Strategic Thinkers

        Hello. Today I am going to start writing about people and since an interest of mine is strategic studies I thought I would begin by posting short biographies about the main contributors to this art. I am doing this in a chronological order so that I can keep track of the advancement of strategic thought over the course of history. The posts that I write will have information added as I continue my research so check back.

Sun Tzu The Art of War. (500 BC)

        The most important work ever written about strategy. It deals with principles and fundamentals which are ageless. It has been used as evidence to proof a point in professional military journals as well as business books two thousand five hundred years after it was first written.
He is mandatory reading for the strategist.” U.S. Army War College Guide to National Security Issues, Vol. 1, 2010

Vegetius The Military Institutions of the Romans (390 AD )

        The most influential military treatise written in the western world from Roman times to the Nineteenth Century. Modern pontoon bridges, organization of the modern military division, cadenced marching can be attributed to this work. Its impressions on military traditions of discipline and organization can still be seen in the Twenty-first Century.

Nicole Machiavelli(1469-1527) The Art of War, The Discourses, The Prince

        Investigation of the role of military power in political life is one of his contributions to strategy. His book Art of War became a military classic from the Sixteenth Century until the beginning of the Nineteenth Century when he became more famous for his political commentary in The Prince.
        He is considered the first modern military thinker and is credited with
“Establishing the principles according to which intellectual comprehension and theoretical analysis of war and military affairs progressed.”
Makers of Modern Strategy, Atheneum NY. 1967
        He wrote about the fact that preservation of political power depends on military strength.
        “A Prince should therefore have no other aim or thought, nor take up any other thing for his study, but war and its organization and discipline”
        “There cannot be good laws where there are not good arms and where there are good arms there must be good laws.”
        “The foundation of good states is a good military organization.”
Even the great military theorist of the Nineteenth Century, Clausewitz, did not overthrow Machiavelli’s fundamental thesis but incorporated it into his own work On War.

Field Marshal Maurice de Saxe (1696-1750) My Reveries Upon the Art of War (1757)

        He was ahead of his time with his ideas which were considered absurd by his contemporaries. He was the commander of the French forces and victor of the battles of Fontenoy and Laufield.
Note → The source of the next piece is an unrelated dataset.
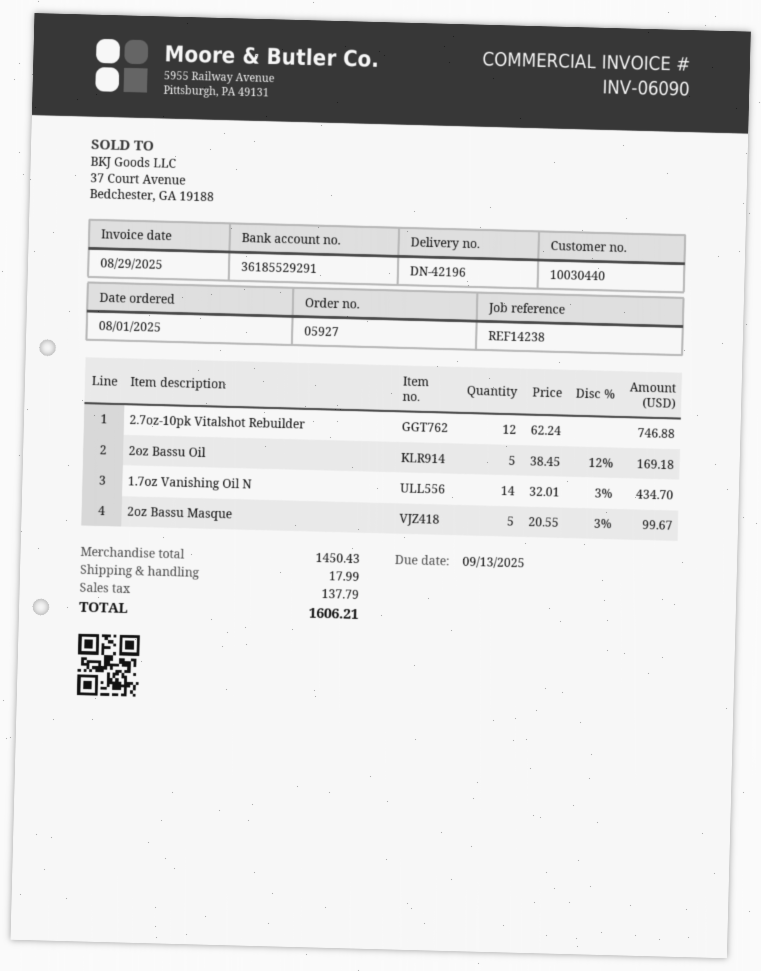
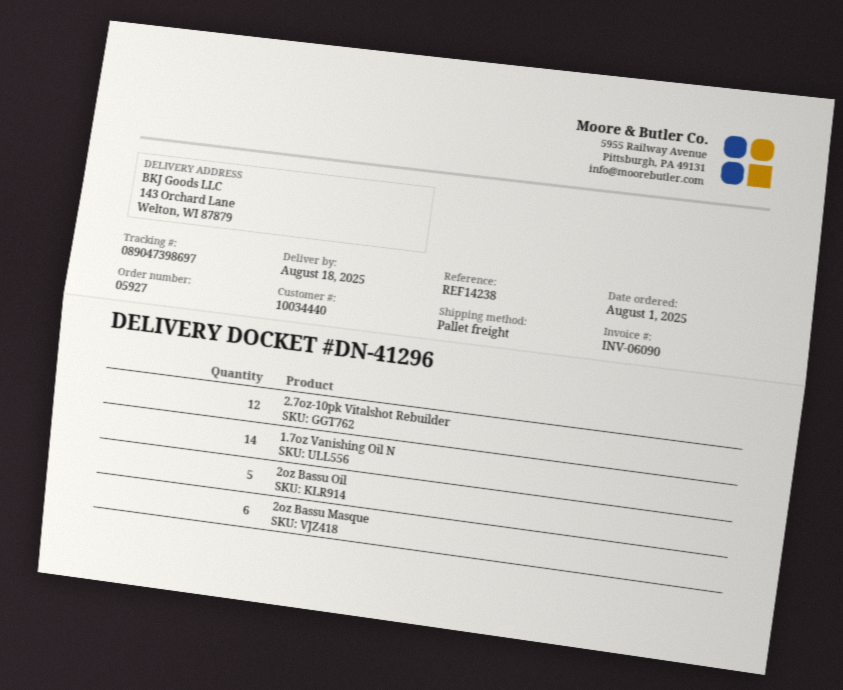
delivery note number: DN-42196 -> DN-41296
customer number: 10030440 -> 10034440
2oz Bassu Masque: 5 -> 6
Emperor Napoleon Bonaparte made use of this work to advance military art and create a reputation for himself as a great leader. The propositions made by de Saxe are commonplace in today’s militaries.

Frederick the Great (1713-1786) Military Instructions for the Generals (1747)

        “The outstanding general of the eighteenth century, Frederick II’s military developments rendered the Prussian army technically superior to any contemporary neighbour for fifty years.”
A Concise Dictionary of Military Biography, J. Wiley & Sons, 1991

Most of the observations made in Frederick’s book are applicable to modern war. The Prussian Army’s victory in the Franco/Prussian War of 1760 and the German military’s reputation, methods and success during the World War’s of the Twentieth Century cannot be understood without reading this book.

Napoleon Bonaparte (1769–1821) The Military Maxims of Napoleon (1827)

        Napoleon is considered the first great strategist of the western world and the greatest of European soldiers. The art of strategy in the 19th and 20th Centuries has its foundations on the study of his campaigns.
        “ Where his enemies were rigid, he was imaginative; where they were unwieldy, he was swift and decisive; where they were predictable, he was dynamic and audacious Now they are buried in obscurity, and he is immortal.”
A Concise Dictionary of Military Biography, J. Wiley & Sons, 1991

Antoine Henri Jomini(1779-1869) Summary of the Art of War(1830)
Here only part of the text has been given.